PROBLEM DETAILS: For the data that follows, state how many lines hold the string "family", giving the number by itself.

BEGIN AVAILABLE DATA

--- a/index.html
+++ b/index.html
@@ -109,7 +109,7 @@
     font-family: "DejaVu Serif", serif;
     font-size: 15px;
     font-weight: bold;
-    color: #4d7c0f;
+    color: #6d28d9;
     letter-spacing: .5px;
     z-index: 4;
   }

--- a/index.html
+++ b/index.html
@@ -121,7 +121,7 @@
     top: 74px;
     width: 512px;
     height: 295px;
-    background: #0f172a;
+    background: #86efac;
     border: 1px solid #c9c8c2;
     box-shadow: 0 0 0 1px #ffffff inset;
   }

END AVAILABLE DATA
BEGIN AVAILABLE DATA

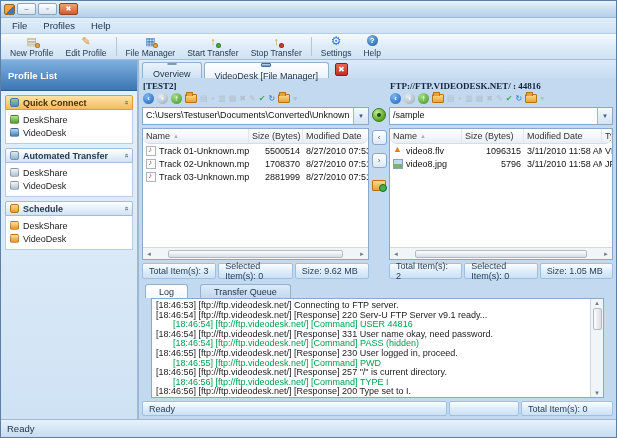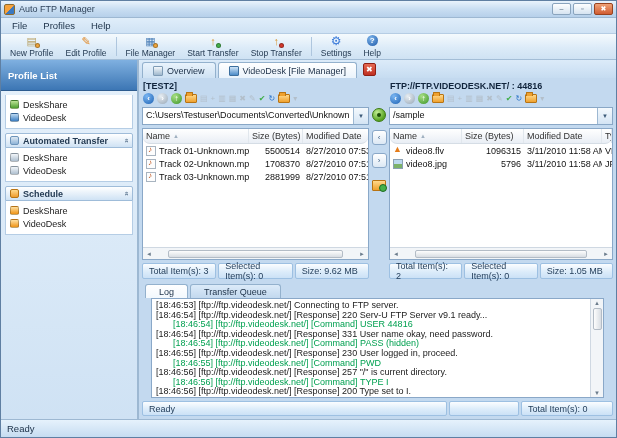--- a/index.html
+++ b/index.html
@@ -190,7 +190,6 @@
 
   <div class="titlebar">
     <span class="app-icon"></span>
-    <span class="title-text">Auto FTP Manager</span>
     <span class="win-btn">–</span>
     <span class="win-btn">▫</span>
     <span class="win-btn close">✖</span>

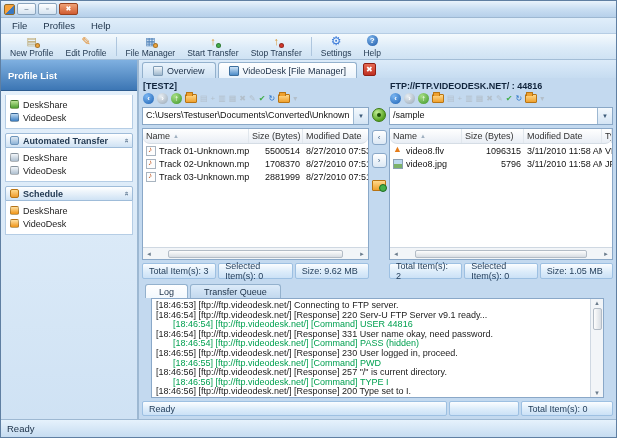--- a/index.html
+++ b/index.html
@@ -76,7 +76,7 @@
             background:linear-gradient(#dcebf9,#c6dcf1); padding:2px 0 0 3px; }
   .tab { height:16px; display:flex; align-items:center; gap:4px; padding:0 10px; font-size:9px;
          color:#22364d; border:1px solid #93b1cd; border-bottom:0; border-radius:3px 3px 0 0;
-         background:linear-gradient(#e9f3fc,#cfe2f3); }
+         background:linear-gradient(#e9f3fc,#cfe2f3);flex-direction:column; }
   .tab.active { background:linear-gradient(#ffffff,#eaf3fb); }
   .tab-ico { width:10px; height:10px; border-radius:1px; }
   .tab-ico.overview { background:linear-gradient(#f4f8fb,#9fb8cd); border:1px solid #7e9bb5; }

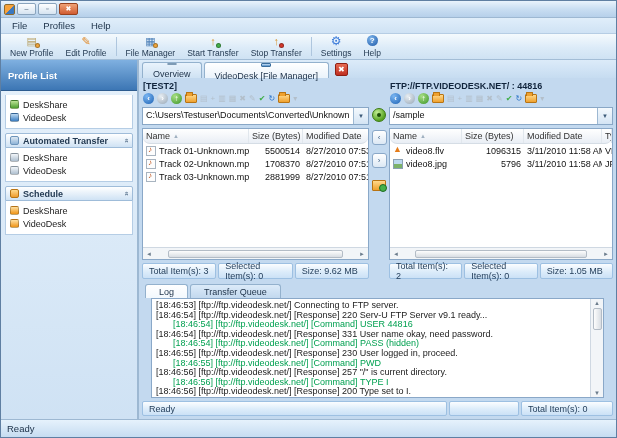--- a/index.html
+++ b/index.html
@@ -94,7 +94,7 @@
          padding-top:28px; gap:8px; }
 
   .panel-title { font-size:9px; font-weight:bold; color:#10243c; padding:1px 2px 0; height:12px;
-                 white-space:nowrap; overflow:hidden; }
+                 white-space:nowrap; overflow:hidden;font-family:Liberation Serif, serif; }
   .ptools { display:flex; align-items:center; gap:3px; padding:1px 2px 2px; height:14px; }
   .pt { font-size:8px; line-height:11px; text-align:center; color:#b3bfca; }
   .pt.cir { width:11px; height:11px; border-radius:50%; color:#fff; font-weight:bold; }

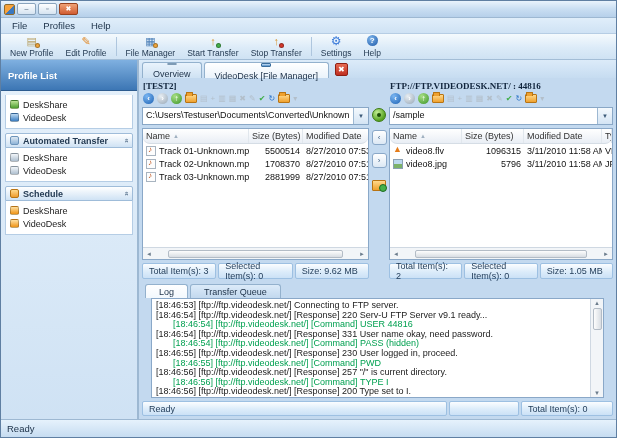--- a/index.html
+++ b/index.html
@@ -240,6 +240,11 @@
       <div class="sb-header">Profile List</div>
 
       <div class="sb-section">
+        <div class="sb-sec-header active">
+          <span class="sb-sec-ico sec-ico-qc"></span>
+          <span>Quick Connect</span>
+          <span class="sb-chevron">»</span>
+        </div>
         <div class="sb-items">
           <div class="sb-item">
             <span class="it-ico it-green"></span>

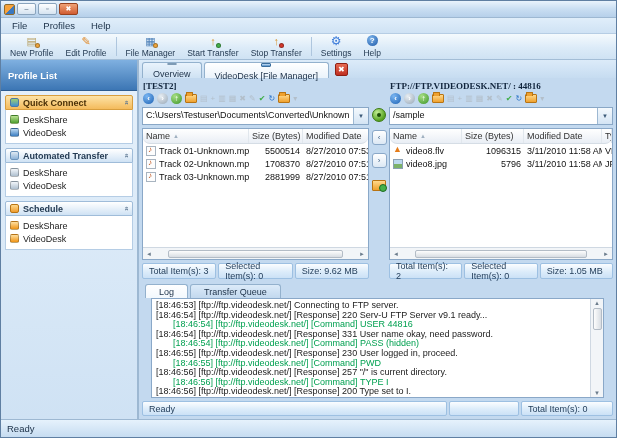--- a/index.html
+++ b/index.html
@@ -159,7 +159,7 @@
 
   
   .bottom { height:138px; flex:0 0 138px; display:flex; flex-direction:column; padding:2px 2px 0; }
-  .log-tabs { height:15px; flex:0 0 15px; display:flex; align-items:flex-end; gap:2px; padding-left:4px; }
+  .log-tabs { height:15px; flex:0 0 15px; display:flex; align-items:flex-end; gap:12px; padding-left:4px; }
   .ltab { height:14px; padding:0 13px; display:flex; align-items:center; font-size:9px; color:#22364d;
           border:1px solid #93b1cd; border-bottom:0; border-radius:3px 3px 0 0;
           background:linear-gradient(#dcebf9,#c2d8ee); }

END AVAILABLE DATA

WRITTEN REPLY: 2